WORK ITEM: Only one portion of the data is to be written out: from the line bearing "- Other comments: |" through the line bearing "- 1. When PDU". Write it exactly as it appears.

EXERCISE MATERIAL:
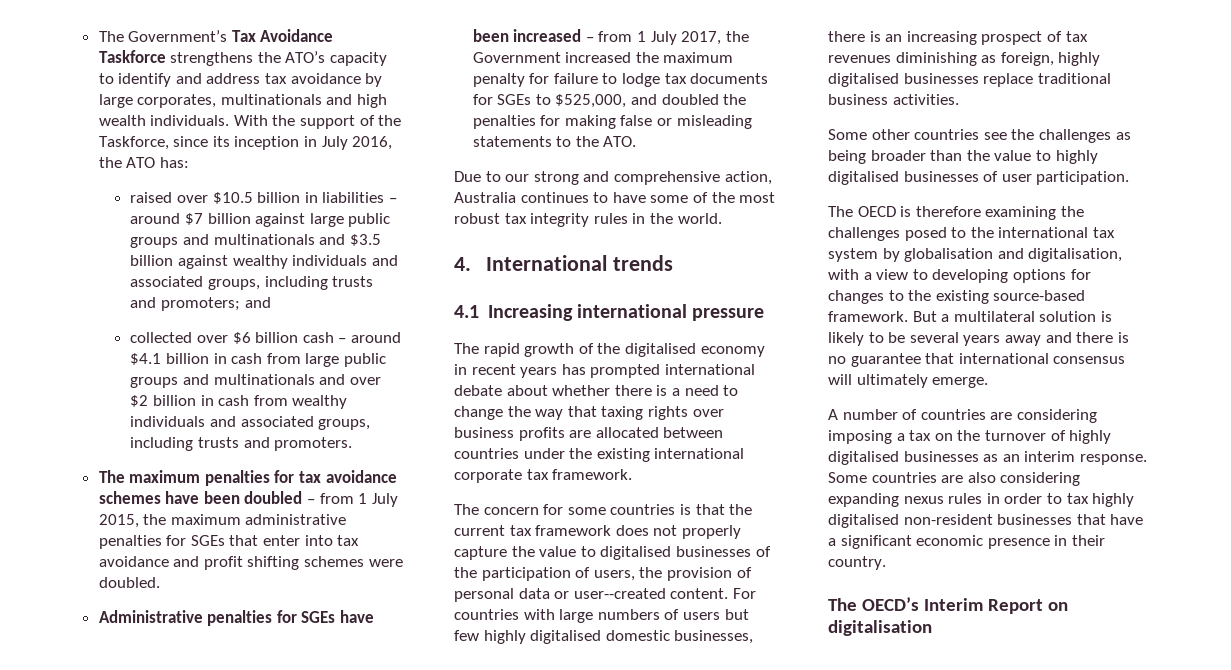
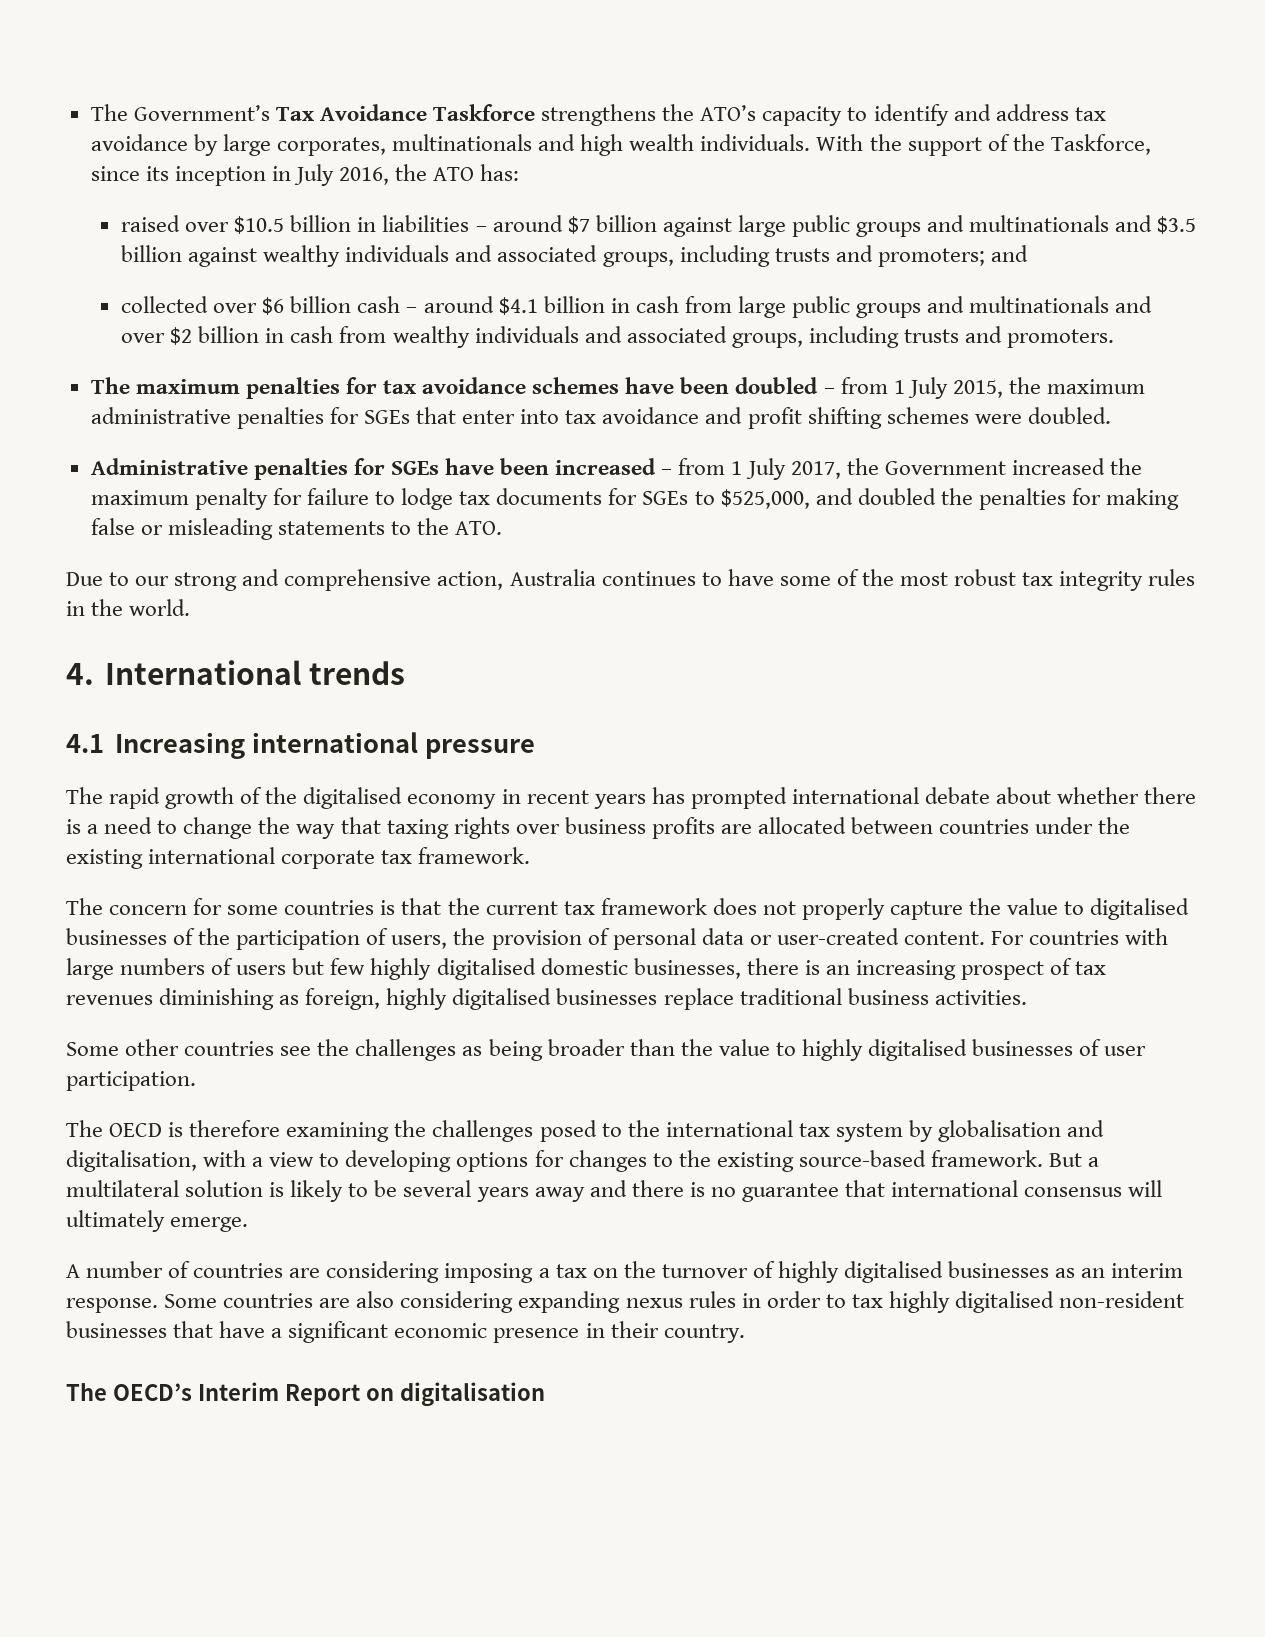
- The concern for some countries is that the current tax framework does not properly capture the value to digitalised businesses of the participation of users, the provision of personal data or user--created content.
+ The concern for some countries is that the current tax framework does not properly capture the value to digitalised businesses of the participation of users, the provision of personal data or user-created content.

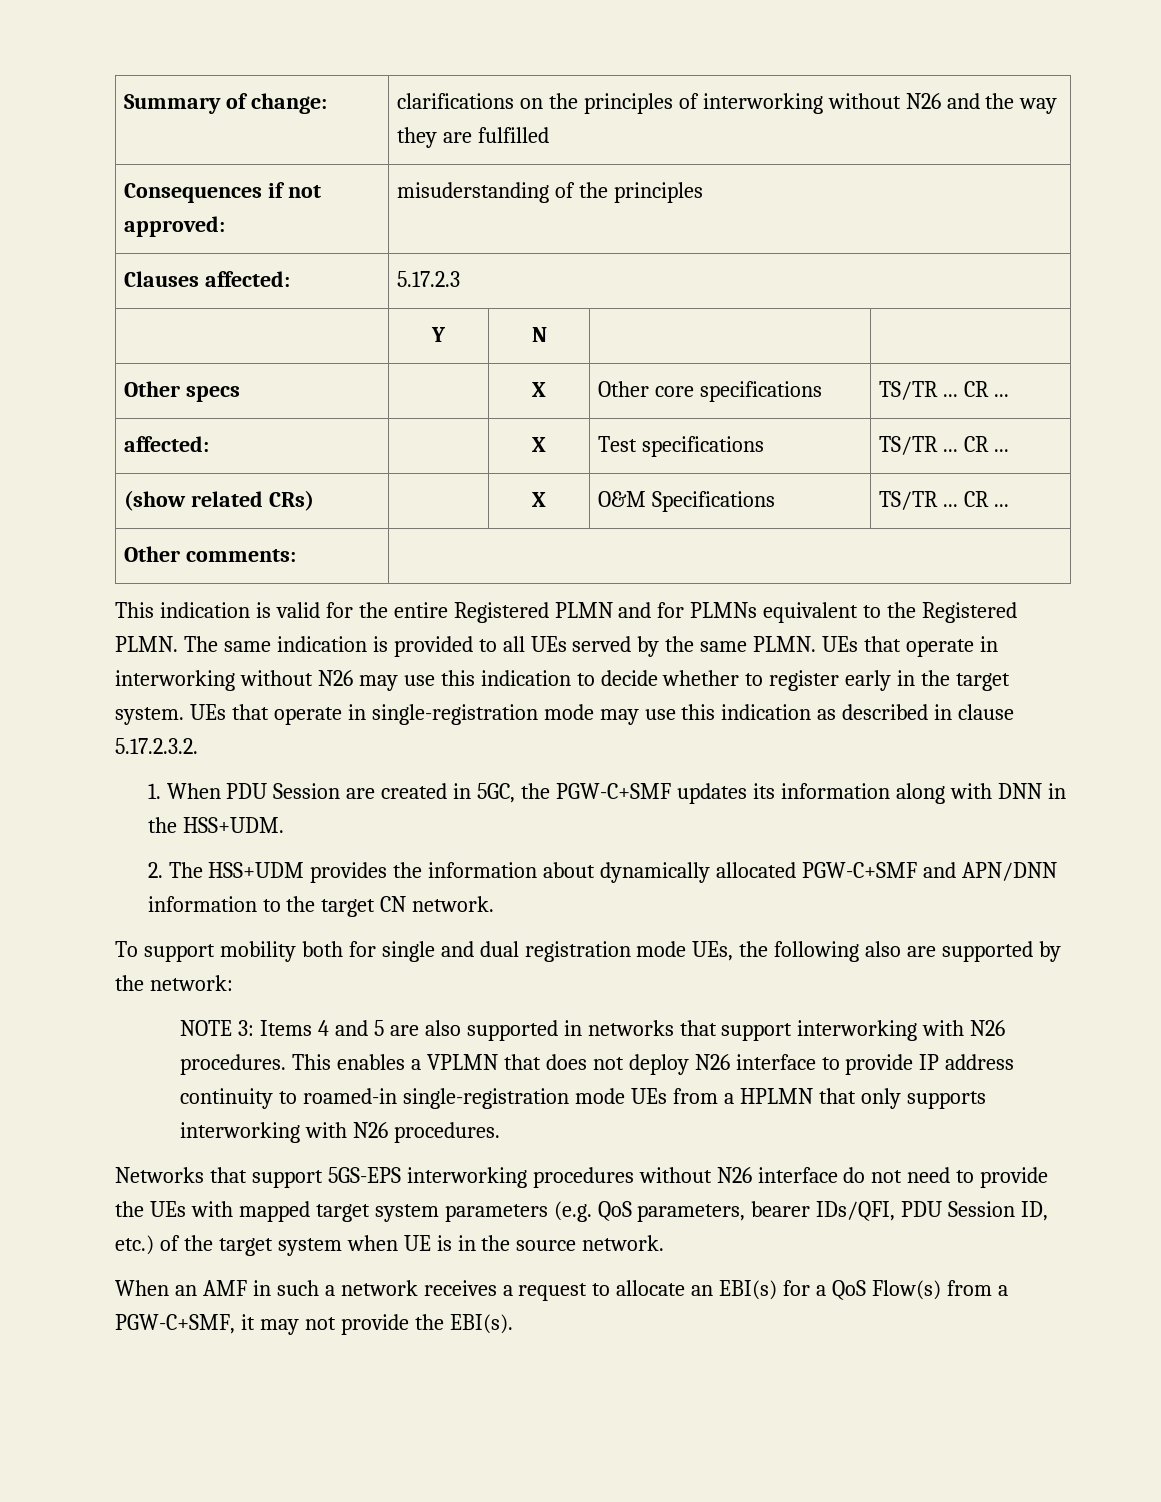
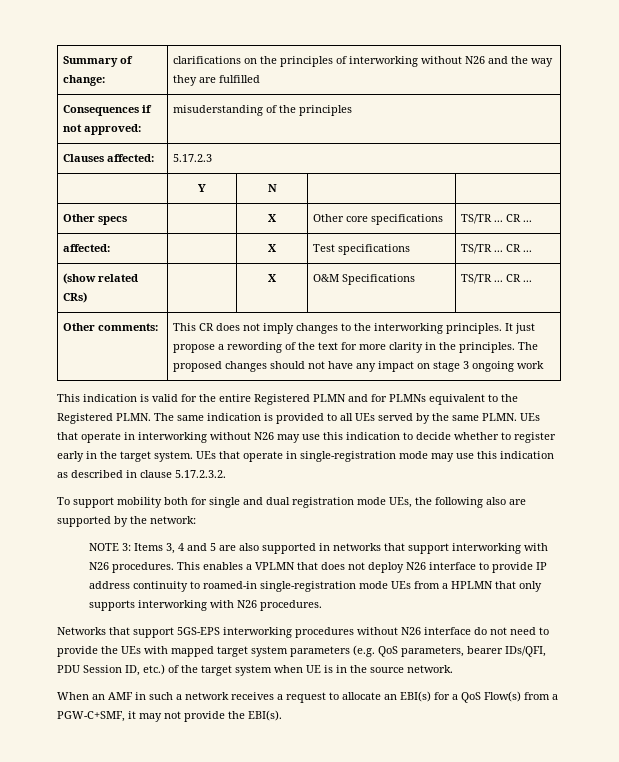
- Other comments: |
+ Other comments: | This CR does not imply changes to the interworking principles. It just propose a rewording of the text for more clarity in the principles. The proposed changes should not have any impact on stage 3 ongoing work
- 1. When PDU Session are created in 5GC, the PGW-C+SMF updates its information along with DNN in the HSS+UDM.
- 2. The HSS+UDM provides the information about dynamically allocated PGW-C+SMF and APN/DNN information to the target CN network.
- NOTE 3: Items 4 and 5 are also supported in networks that support interworking with N26 procedures.
+ NOTE 3: Items 3, 4 and 5 are also supported in networks that support interworking with N26 procedures.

SOLVED EXERCISE:
- Other comments: |
+ Other comments: | This CR does not imply changes to the interworking principles. It just propose a rewording of the text for more clarity in the principles. The proposed changes should not have any impact on stage 3 ongoing work
- 1. When PDU Session are created in 5GC, the PGW-C+SMF updates its information along with DNN in the HSS+UDM.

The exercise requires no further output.